In this season of Lent we are drawn towards metanoia, the changing of our minds, a transformation of our thought by which also our heart and spirit will be transformed to draw closer to God. As we draw closer to the Lord we come to see Him in the face of our fellow human beings.
Some will speak of the various items materially they will leave aside for Lent. Maybe they will refrain from dessert, maybe it will be some other pleasure. But more importantly, we should seek to leave behind those barriers we have erected with others which keep us from experiencing Christ’s grace and love in every encounter.
Particularly in our society, we have erected those barriers with the souls who have been deeply hurt and are deeply troubled. We do not understand them so we may turn away from them. We live in our sheltered ways failing to fully embrace our neighbor and to love them as ourselves. Those in extreme states of mind, such as what is diagnosed as schizophrenia are examples of those that society is prone to shun.
Schizein implies divided or broken. Phren is translated as mind, however, Aristotle had believed the ‘phren’ to be within the heart, not the cranium. Thus if we take a literal translation of schizophrenia we will find it means brokenhearted and such is an accurate description of such experience which leads to such a label.
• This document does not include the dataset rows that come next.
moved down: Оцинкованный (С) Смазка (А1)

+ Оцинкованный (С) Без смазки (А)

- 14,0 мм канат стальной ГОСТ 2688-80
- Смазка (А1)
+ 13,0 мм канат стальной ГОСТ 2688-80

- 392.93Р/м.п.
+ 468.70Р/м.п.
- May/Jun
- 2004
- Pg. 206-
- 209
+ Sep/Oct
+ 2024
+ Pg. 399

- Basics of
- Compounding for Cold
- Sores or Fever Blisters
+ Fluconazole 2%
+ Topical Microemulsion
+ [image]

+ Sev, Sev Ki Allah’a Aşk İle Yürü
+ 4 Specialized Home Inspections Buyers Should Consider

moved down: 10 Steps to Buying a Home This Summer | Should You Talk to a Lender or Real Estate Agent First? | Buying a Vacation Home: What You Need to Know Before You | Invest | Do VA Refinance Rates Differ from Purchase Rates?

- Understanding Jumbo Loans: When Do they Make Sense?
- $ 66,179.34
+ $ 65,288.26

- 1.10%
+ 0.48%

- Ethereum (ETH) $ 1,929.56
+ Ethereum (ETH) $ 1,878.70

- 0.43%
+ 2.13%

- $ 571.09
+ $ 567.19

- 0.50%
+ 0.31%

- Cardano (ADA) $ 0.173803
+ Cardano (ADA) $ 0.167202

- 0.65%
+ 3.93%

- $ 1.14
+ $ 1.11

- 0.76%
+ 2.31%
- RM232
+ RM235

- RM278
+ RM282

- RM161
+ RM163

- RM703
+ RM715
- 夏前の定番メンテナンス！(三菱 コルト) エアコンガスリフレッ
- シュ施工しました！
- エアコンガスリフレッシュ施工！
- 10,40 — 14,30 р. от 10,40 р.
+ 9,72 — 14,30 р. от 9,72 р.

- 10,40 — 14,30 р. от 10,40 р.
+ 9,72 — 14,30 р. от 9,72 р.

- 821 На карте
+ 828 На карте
What is defined as schizophrenia and psychosis is typically a state of chronic fear and terror? Individuals have been shattered by trauma. Within them, mental images of past events continue to haunt them. The inner voice (or conscience) which we all possess becomes amplified to a level where visual and auditory hallucinations become present. Grandiose thoughts arise as an attempt to either stave off depression or to escape from the painful reality of a distressing situation and disordered world. Anti-psychotics have been used to diminish the hallucinations and other distressing behaviors, but they have never addressed the reactions of the person and the underlying trauma and factors that have led them to seek a departure from defined reality. Therefore, in collaborating with these individuals, we must meet them in their sense of reality.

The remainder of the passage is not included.